▸ **What is being asked**
If a line of the listing below contains the string "underline", count it, then give the total by itself.

▸ **Supplied data**

• • • •

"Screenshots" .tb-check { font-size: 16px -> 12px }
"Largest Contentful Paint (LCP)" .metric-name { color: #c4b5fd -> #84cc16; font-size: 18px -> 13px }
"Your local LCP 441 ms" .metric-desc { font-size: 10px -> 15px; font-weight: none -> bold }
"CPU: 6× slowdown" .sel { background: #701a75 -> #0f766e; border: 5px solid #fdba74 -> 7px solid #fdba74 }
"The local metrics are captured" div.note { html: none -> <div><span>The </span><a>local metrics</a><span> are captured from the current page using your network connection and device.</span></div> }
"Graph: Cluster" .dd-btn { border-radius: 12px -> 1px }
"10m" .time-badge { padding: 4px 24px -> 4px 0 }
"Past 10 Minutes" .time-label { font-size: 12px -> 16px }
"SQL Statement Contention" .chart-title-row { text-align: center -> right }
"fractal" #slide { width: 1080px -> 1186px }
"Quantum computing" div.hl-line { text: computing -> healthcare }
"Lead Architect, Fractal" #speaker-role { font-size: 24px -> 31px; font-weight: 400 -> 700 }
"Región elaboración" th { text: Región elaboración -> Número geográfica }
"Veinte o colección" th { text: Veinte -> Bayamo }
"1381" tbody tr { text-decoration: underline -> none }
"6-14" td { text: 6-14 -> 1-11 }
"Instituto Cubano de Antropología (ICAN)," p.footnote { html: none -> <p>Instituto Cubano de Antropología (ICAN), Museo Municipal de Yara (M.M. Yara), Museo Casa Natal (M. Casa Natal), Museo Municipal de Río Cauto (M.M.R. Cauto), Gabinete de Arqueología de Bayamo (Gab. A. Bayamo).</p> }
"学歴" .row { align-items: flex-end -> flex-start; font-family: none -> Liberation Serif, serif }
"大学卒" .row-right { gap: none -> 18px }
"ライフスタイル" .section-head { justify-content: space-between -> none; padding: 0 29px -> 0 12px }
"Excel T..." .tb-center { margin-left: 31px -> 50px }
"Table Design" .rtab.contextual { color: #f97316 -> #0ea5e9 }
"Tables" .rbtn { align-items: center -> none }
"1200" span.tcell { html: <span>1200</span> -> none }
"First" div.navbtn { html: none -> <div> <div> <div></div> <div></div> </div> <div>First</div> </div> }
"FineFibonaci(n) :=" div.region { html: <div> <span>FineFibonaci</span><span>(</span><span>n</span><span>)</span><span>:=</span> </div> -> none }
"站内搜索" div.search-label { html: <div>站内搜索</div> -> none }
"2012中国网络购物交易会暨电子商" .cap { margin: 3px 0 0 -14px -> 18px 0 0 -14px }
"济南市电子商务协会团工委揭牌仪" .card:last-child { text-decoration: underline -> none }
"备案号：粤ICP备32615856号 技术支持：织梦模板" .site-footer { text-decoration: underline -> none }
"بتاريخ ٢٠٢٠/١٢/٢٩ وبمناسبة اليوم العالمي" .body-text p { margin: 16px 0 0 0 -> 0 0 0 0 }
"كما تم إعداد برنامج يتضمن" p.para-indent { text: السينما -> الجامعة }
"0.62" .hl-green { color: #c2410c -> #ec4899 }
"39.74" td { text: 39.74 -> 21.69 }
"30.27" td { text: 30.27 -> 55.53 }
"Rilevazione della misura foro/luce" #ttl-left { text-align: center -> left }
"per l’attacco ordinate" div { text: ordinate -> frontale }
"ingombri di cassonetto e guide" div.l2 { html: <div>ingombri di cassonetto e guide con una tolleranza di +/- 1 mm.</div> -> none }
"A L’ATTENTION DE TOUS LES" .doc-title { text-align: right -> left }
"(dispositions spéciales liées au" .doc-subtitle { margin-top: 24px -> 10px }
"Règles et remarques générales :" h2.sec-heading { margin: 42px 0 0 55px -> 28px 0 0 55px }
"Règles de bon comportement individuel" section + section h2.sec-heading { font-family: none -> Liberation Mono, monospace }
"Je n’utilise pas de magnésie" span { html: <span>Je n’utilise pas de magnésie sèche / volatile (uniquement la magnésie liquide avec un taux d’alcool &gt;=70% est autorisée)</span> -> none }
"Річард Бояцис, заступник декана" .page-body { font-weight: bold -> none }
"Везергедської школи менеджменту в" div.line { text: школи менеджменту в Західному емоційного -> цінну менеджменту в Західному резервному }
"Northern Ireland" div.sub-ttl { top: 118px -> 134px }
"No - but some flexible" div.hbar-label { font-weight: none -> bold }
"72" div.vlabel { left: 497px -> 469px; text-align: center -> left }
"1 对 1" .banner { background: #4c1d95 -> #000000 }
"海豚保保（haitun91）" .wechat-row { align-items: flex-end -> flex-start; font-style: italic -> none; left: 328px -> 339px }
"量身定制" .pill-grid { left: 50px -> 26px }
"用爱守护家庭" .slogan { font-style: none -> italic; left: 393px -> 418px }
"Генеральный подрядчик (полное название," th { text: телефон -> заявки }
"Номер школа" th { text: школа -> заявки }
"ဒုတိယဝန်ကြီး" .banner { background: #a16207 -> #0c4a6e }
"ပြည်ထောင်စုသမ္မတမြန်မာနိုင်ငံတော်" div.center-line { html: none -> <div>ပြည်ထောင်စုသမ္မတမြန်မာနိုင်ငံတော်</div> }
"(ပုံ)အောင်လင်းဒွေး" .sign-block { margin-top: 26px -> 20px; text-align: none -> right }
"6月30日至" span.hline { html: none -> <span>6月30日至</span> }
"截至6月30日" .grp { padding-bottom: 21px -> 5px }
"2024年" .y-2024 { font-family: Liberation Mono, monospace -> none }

• • • •

▸ **Task response**
3